Why a VPN is desperately needed for mobile freelancers
Freelancers are often on the go. They have appointments all over the country and often have to use public networks. But how safe is that really? Can you use a public network? How do you make sure your internet is safer? A Virtual Private Network (VPN) is a good solution, but is it really necessary? A few reasons why you should be concerned about your privacy as a mobile freelancer.
Using public networks is not safe
Many freelancers go out and about. They bring their laptop and work from a relaxed environment. Just to that one cozy coffee shop, or to a flexible workplace in the city. Or how about answering a few business emails on the train? Often there are public networks in these places, which you can use for free. Handy, because then your connection costs nothing and you can continue to work.
But these public networks destroy your privacy. Others can monitor the network and how can you be sure that you are really using a reliable network? Malicious persons can set up a fake network, under the name of a cafe, for example. They log everything you do, send and open, including company sensitive emails, your passwords and even bank details. In fact, it is better to avoid using public networks.
Others can watch the network
If you log in to a public network, others can watch what you do. All that is really needed is a so-called 'sniffer' or 'package sniffer'. All packets sent over the network can then be opened and viewed. Sensitive information is also stored in these packages. That is why it is important that you never enter data on a public network.

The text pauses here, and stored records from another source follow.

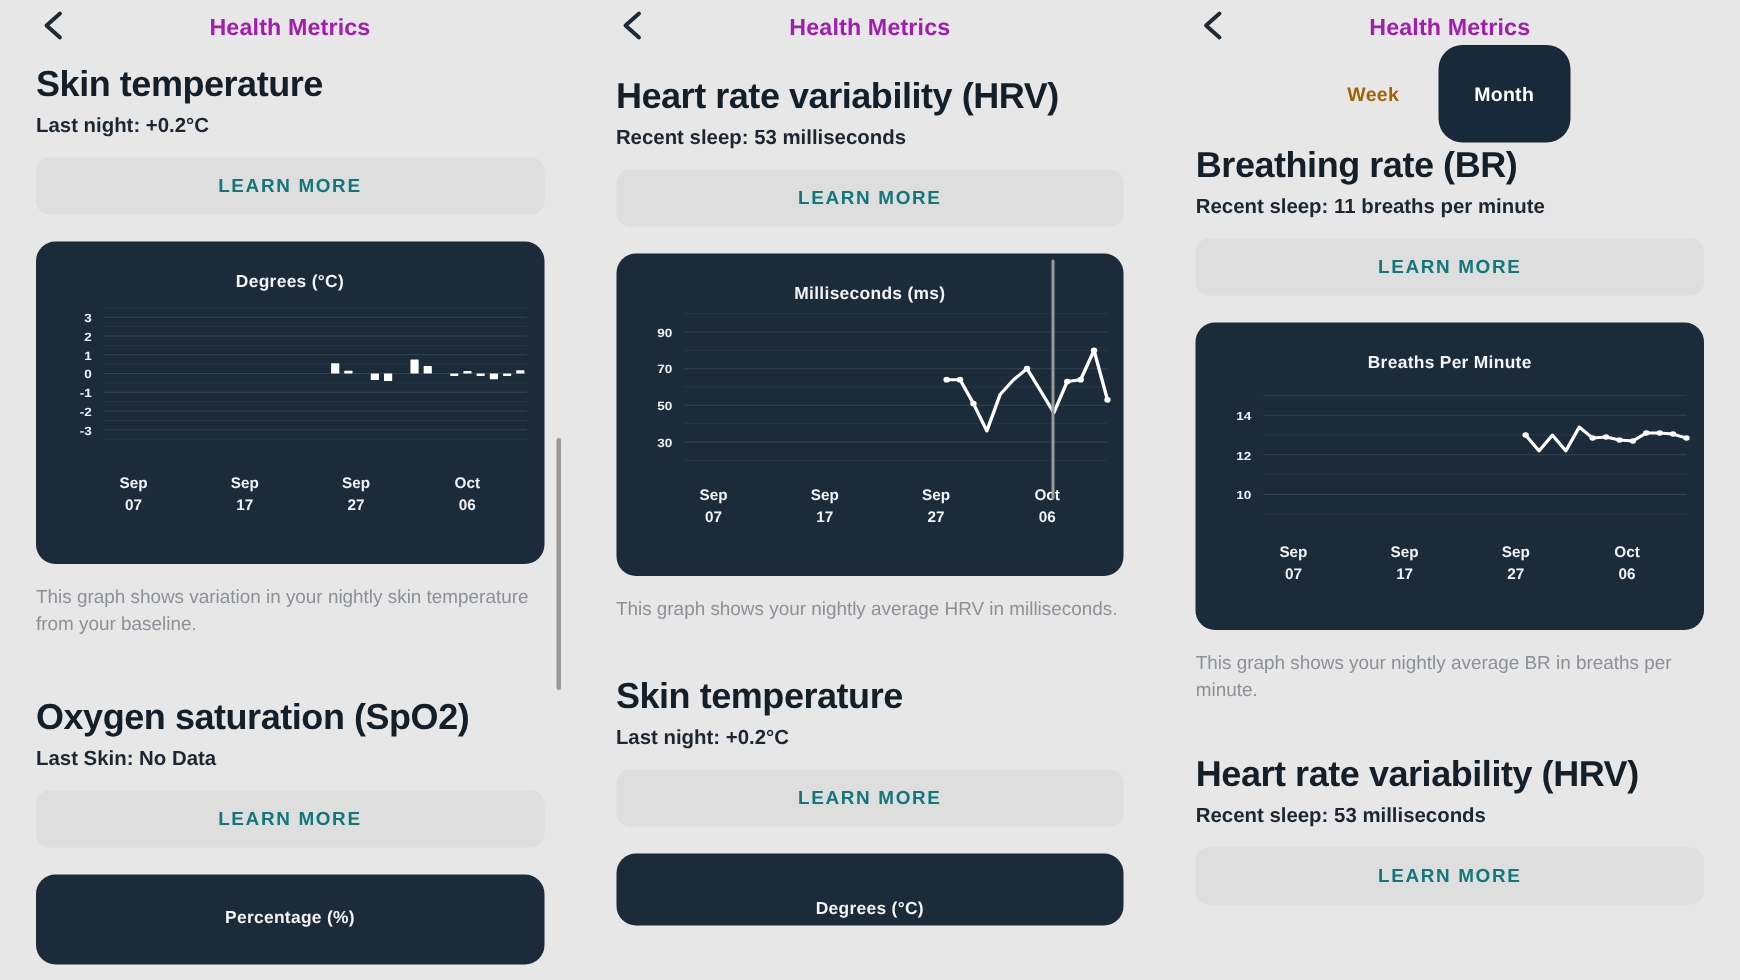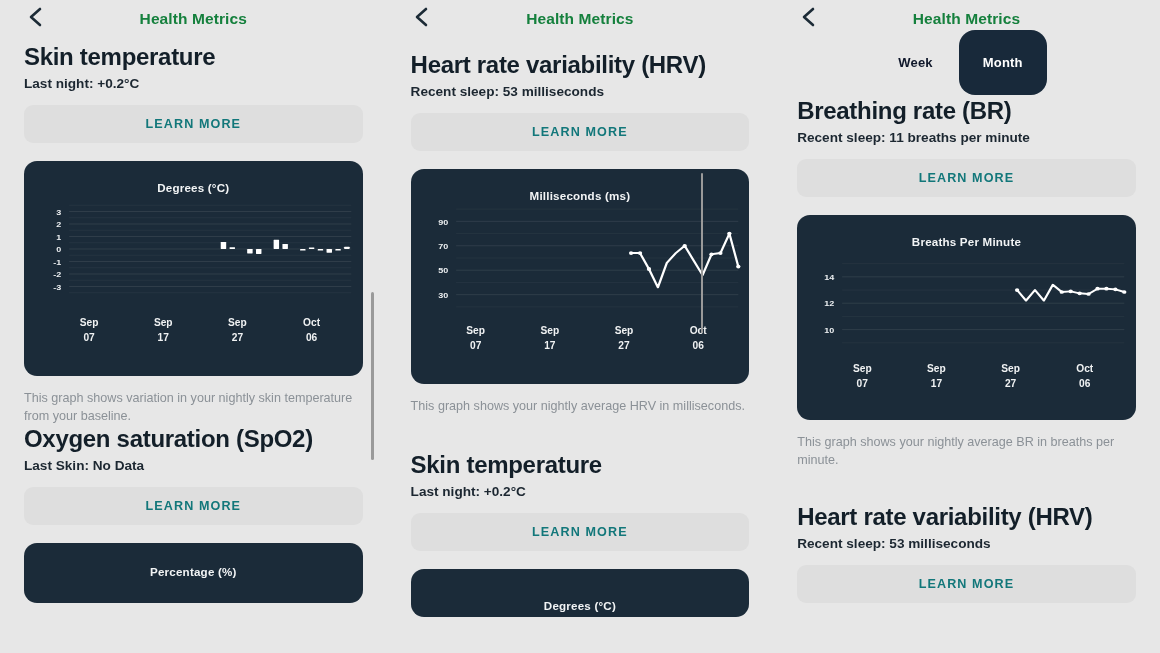--- a/index.html
+++ b/index.html
@@ -49,7 +49,7 @@
   .topbar-title {
     font-size: 15.5px;
     font-weight: bold;
-    color: #15803d;
+    color: #a21caf;
     letter-spacing: .1px;
   }
 

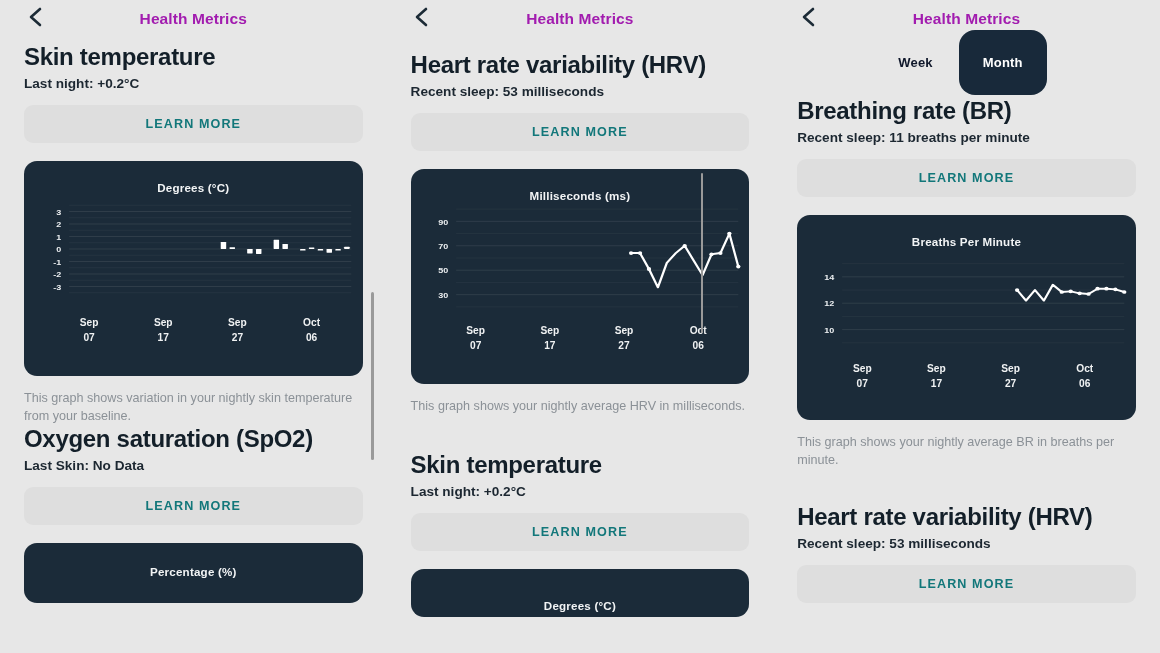--- a/index.html
+++ b/index.html
@@ -65,7 +65,7 @@
   .toggle-opt {
     font-size: 13px;
     font-weight: bold;
-    color: #0f172a;
+    color: #a16207;
     padding: 6px 12px;
     cursor: pointer;
     letter-spacing: .2px;

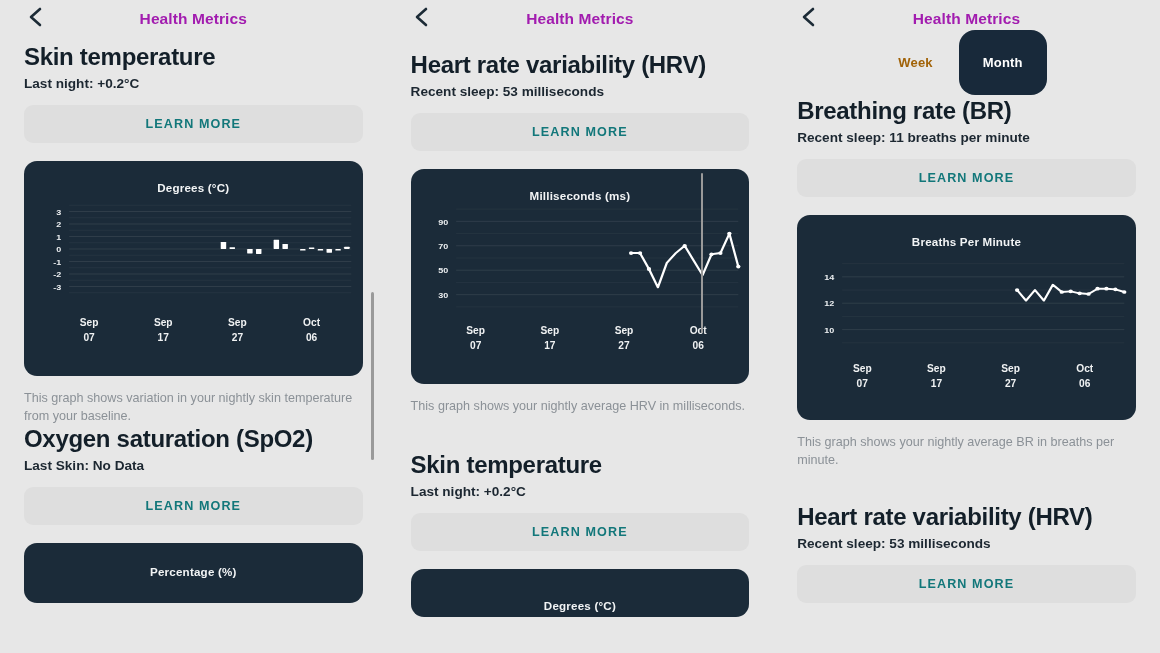--- a/index.html
+++ b/index.html
@@ -249,7 +249,7 @@
         <div class="caption">This graph shows variation in your nightly skin temperature from your baseline.</div>
       </div>
 
-      <div class="section" style="">
+      <div class="section" style="margin-top:40px;">
         <div class="sec-title">Oxygen saturation (SpO2)</div>
         <div class="sec-sub">Last Skin: No Data</div>
         <button class="learn-btn">LEARN MORE</button>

A public network is only useful for accessing reference books. Quickly look up what time your train leaves, consult the route planner and possibly watch some videos. Those are the things you can use it for. But for accessing and sending sensitive information, it is better to use your own 3G or 4G network.
As a freelancer, you are liable for data leaks
Good to know: companies are expected to handle their customers' data securely. And that also applies to sole proprietorships, such as freelancers. Is your data leaking, for example because your internet is unsafe? Then you may have to report to the Dutch Data Protection Authority (AP) or you may be reprimanded. Customer data must be properly secured at all times. If you don't, you could be fined. This may not happen often in practice, but you will be just that one freelancer who will be fined, while preventing a data breach is easier than you think.
What exactly does the obligation to report data breaches mean?
Every organisation, both companies and governments, must immediately report to the Dutch Data Protection Authority (AP) as soon as they discover a serious data breach. Sometimes the data breach must also be reported to the data subjects whose personal data has been leaked. What is a data breach? Access to or destruction, alteration or release of personal data at an organization. That is neither the intention of the organization nor allowed by law.
Working safely on the road
Do you not have access to your own network that quickly? Then you can still use a public network, but keep in mind that data can be logged. Your internet is already a bit safer by using a VPN. A VPN encrypts your data, because the transmitted data passes through a tunnel. At the end of the tunnel, the data is decrypted so that you can access and use the website. Meanwhile, hackers haven't had a chance to open your packages. The packets may be logged, but thanks to the encryption, there is no useful information in them.